• TASK DIRECTIONS: In the records below, print each line exactly and leave every image out.

Start of SUPPLIED MATERIAL

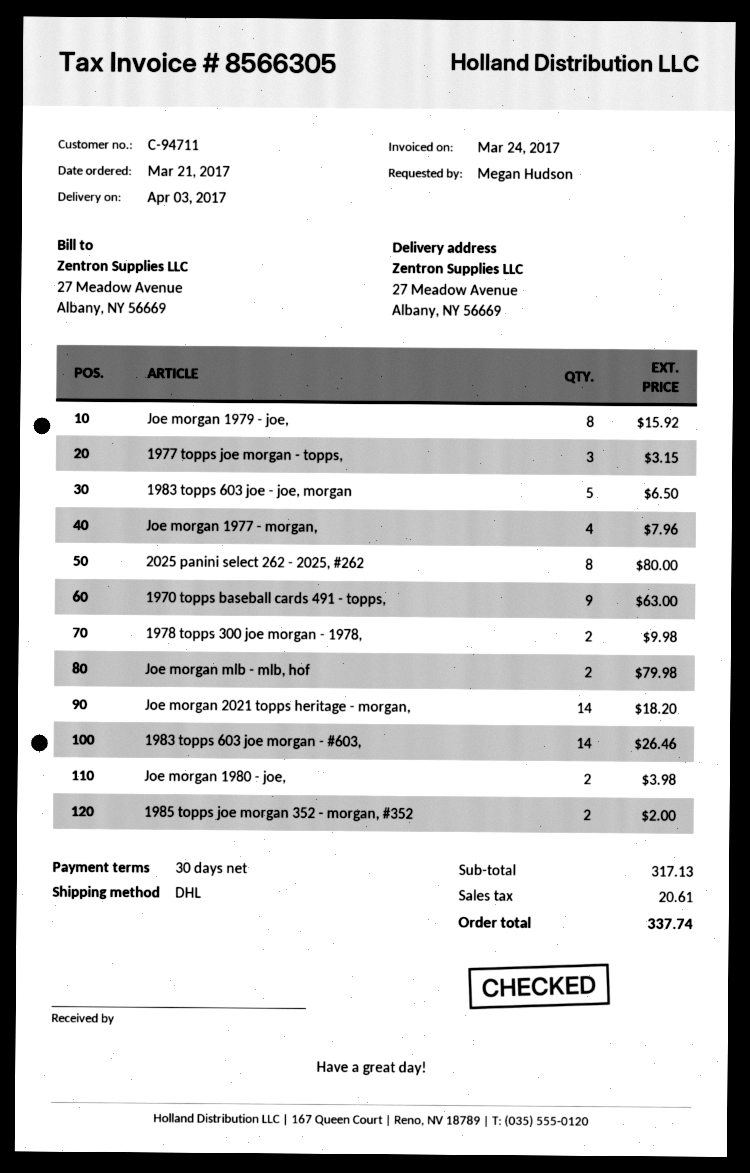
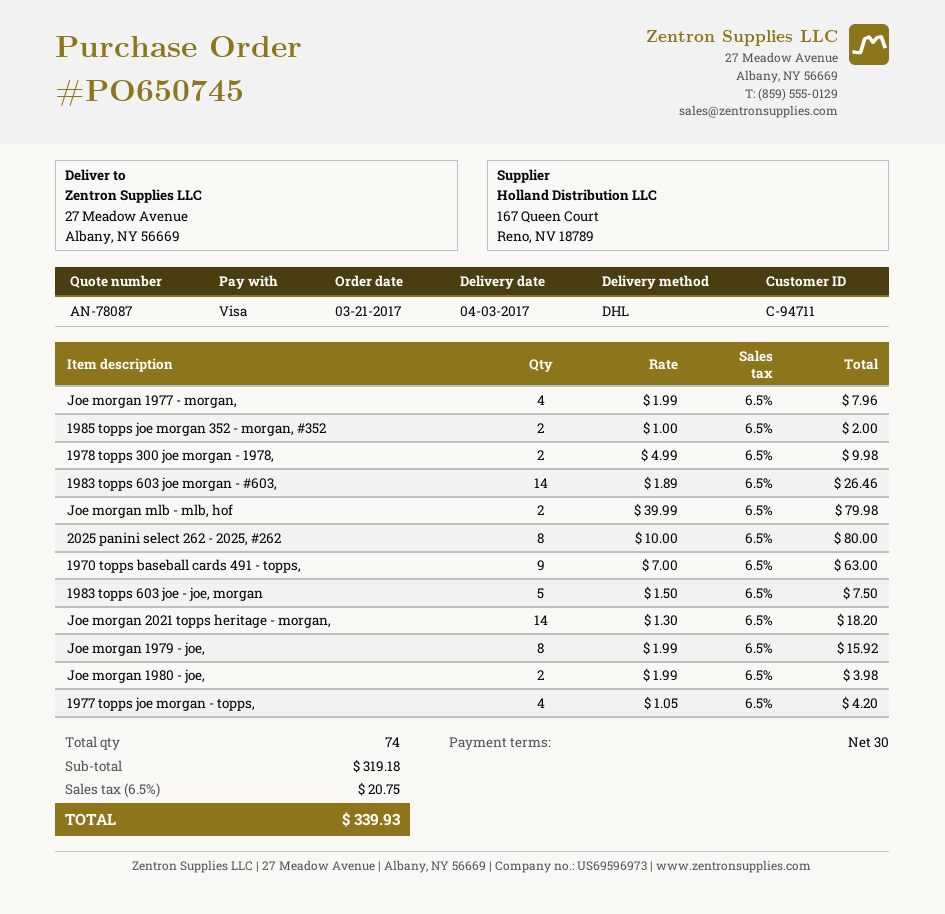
1977 topps joe morgan - topps,: 3 for 3.15 -> 4 for 4.20
1983 topps 603 joe - joe, morgan: 5 for 6.50 -> 5 for 7.50
subtotal: 317.13 -> 319.18
tax: 20.61 -> 20.75
total: 337.74 -> 339.93

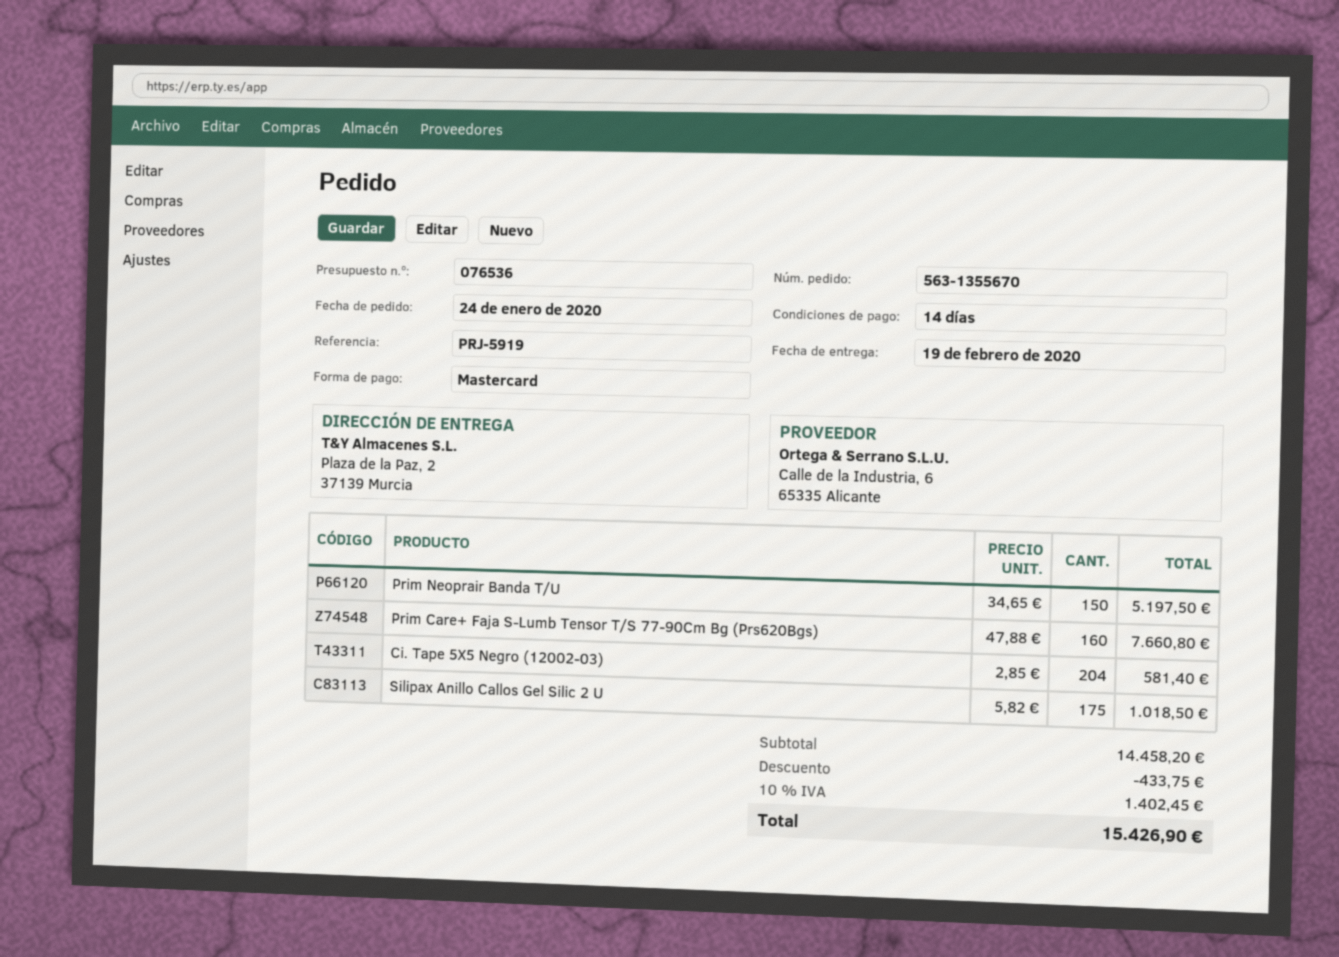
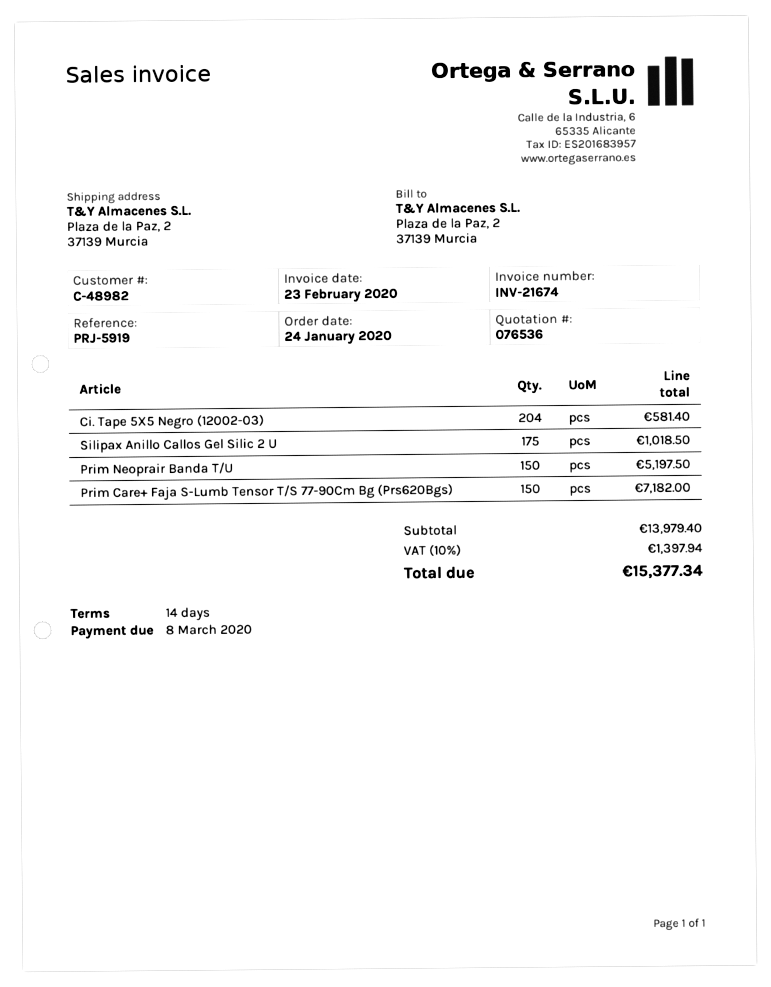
Prim Care+ Faja S-Lumb Tensor T/S 77-90Cm Bg (Prs620Bgs): 160 for 7660.80 -> 150 for 7182.00
subtotal: 14458.20 -> 13979.40
discount: 433.75 -> none
tax: 10% = 1402.45 -> 10% = 1397.94
total: 15426.90 -> 15377.34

End of SUPPLIED MATERIAL

• REPLY TO THE EXERCISE:
1977 topps joe morgan - topps,: 3 for 3.15 -> 4 for 4.20
1983 topps 603 joe - joe, morgan: 5 for 6.50 -> 5 for 7.50
subtotal: 317.13 -> 319.18
tax: 20.61 -> 20.75
total: 337.74 -> 339.93

Prim Care+ Faja S-Lumb Tensor T/S 77-90Cm Bg (Prs620Bgs): 160 for 7660.80 -> 150 for 7182.00
subtotal: 14458.20 -> 13979.40
discount: 433.75 -> none
tax: 10% = 1402.45 -> 10% = 1397.94
total: 15426.90 -> 15377.34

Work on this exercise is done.